É este conceito-atitude que procura exprimir a necessidade de o cristianismo abandonar a sua ameaçadora autoprivatização acomodada. Compassio não é um sentimento a partir de cima ou de fora, mas a percepção do sofrimento alheio, no qual se toma parte e que eticamente obriga. Para esta compaixão, vale o imperativo categórico: “para, escuta e olha”.
A compaixão é a capacidade de partilhar o sofrimento do outro. Com efeito, o mais terrível do sofrimento não é tanto ele em si, mas a solidão que nele se experimenta. Por isso alguns teólogos contemporâneos tratam de elaborar uma memoria passionis (memória da paixão) como categoria de base de uma teologia em espaço público. Trata-se de recordar – lembrar com o coração - os sofrimentos dos outros; fazer um rememorar público do sofrimento alheio, incorporado de tal maneira ao uso público da razão que a esta imprima um selo.

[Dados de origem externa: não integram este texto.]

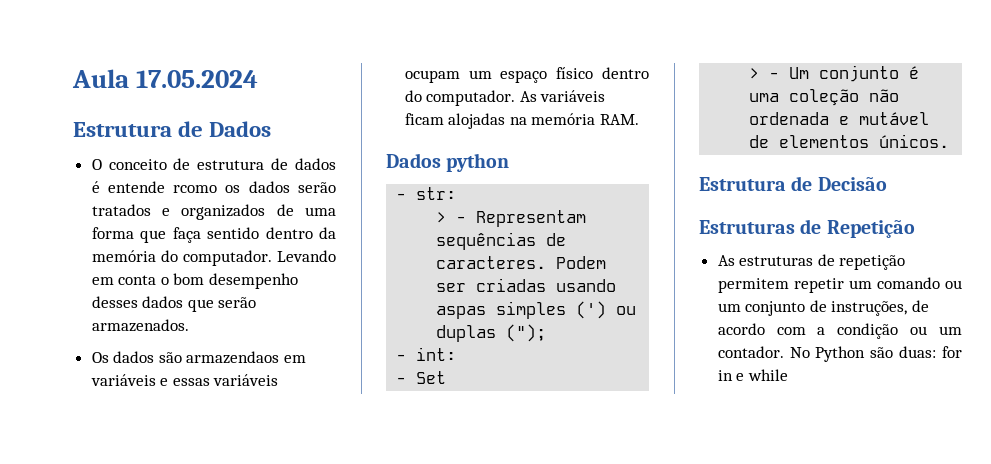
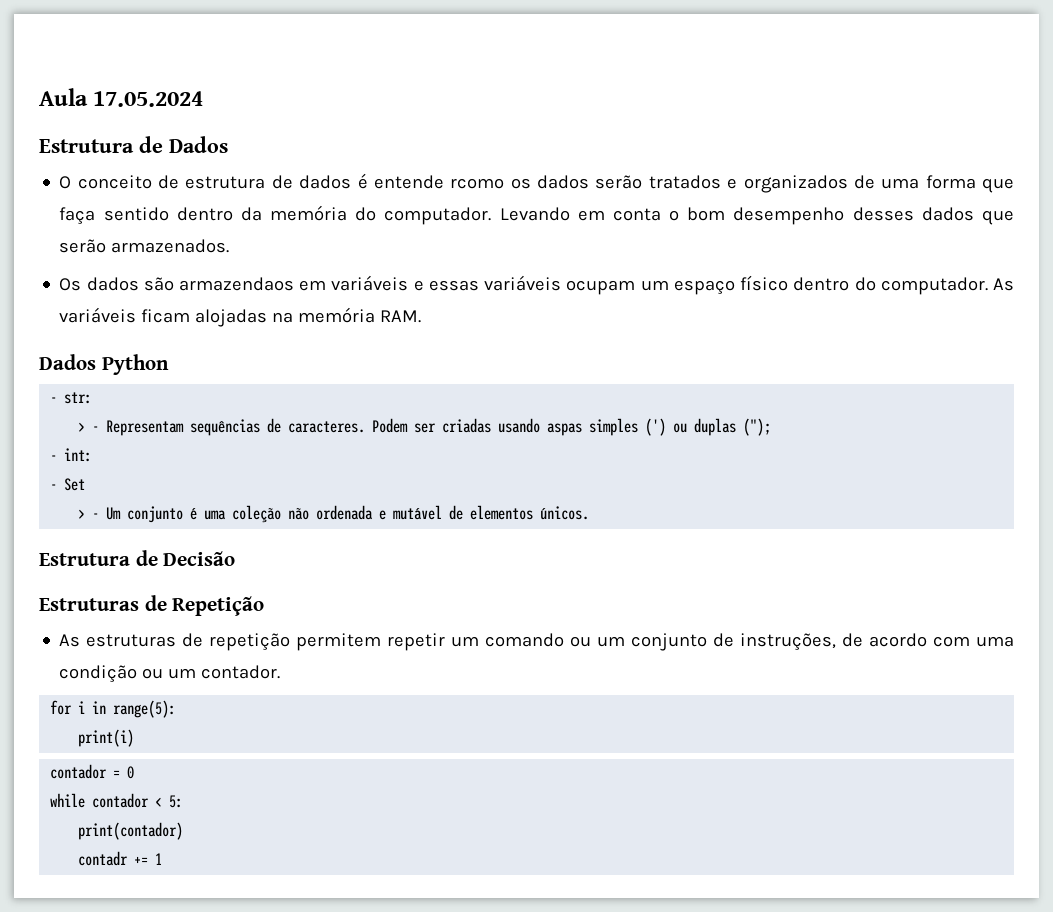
- Dados python
+ Dados Python
- As estruturas de repetição permitem repetir um comando ou um conjunto de instruções, de acordo com a condição ou um contador. No Python são duas: for in e while
+ As estruturas de repetição permitem repetir um comando ou um conjunto de instruções, de acordo com uma condição ou um contador.
+ for i in range(5):
+ print(i)
+ contador = 0
+ while contador < 5:
+ print(contador)
+ contadr += 1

A compaixão parte, portando, da universalidade da experiência do sofrimento. A partir daí entende a teologia contemporânea a necessidade de uma nova teologia política que contribua vigorosamente para uma Igreja compassiva, funcionando a “memoria passionis” como recordação provocadora que fundamenta uma nova ética.

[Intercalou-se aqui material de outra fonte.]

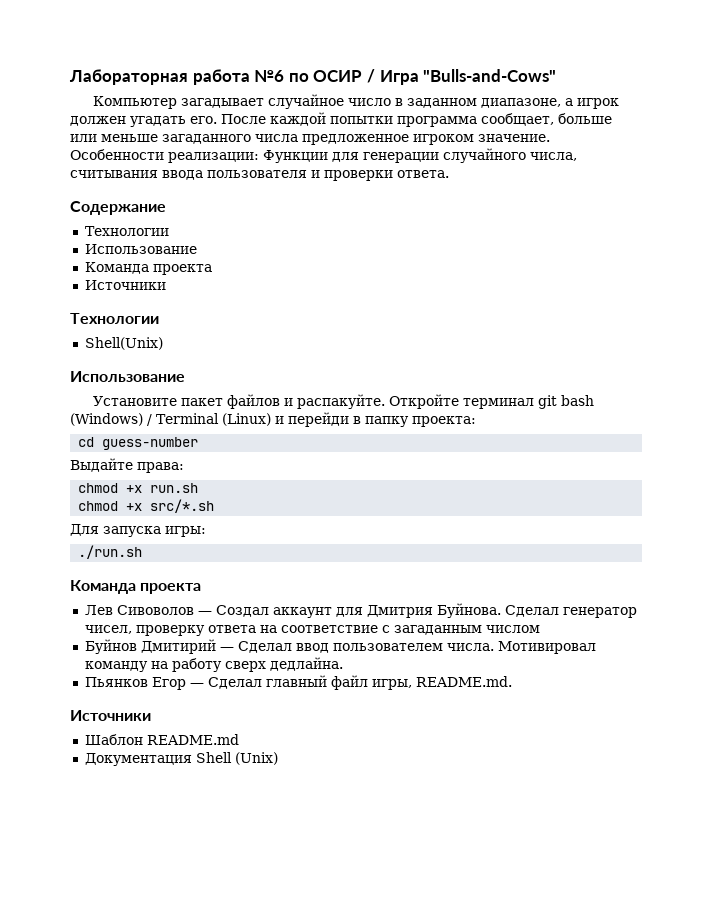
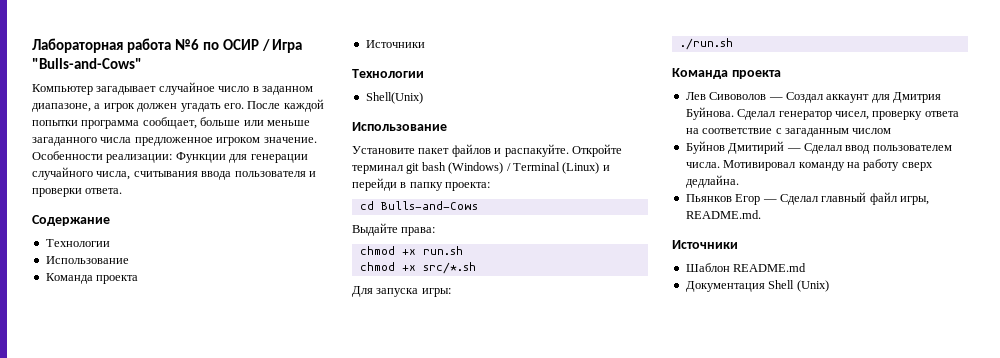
- cd guess-number
+ cd Bulls-and-Cows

Os que sofrem, as vítimas de todo tipo, teriam então uma autoridade. E esta autoridade seria a autoridade interior de um ethos global, de uma moral mundial, que obrigaria todos os homens anteriormente a qualquer ideologia, a qualquer entendimento. Uma moral que, por conseguinte, não pode ser posta de lado ou relativizada por nenhuma cultura e por nenhuma religião, ou igreja. Toda verdadeira mística, hoje, sobretudo após Auschwitz, não pode não ser inspirada por esse ethos. E uma política inspirada por este ethos seria mais e diferente de uma pura executora das orientações do mercado, da técnica e de suas opressões objetivas em nossos tempos de globalização. Seria, portanto, mais humanizante e libertadora.
Aquilo que a teologia política explicitará na Europa do pós-guerra, que a teologia da libertação tematizará na América Latina a partir dos anos 1970, muitos já o viviam e o vivem em suas vidas e experiências espirituais, explicitando-o em sua práxis. Referimo-nos aqui a fenômenos como o dos padres operários, na Europa dos anos 1950; a pessoas como Madeleine Delbrel, apóstola das ruas de Paris; a Simone Weil, filósofa agnóstica que a partir da dureza do trabalho da fábrica vivido em seu corpo encontra a Deus e a Jesus Cristo, já nos anos 1930, antes mesmo dos horrores da guerra. E a tantos outros e outras que já viviam e narravam o que a teologia posteriormente elaborou em estilo articulado e rigoroso.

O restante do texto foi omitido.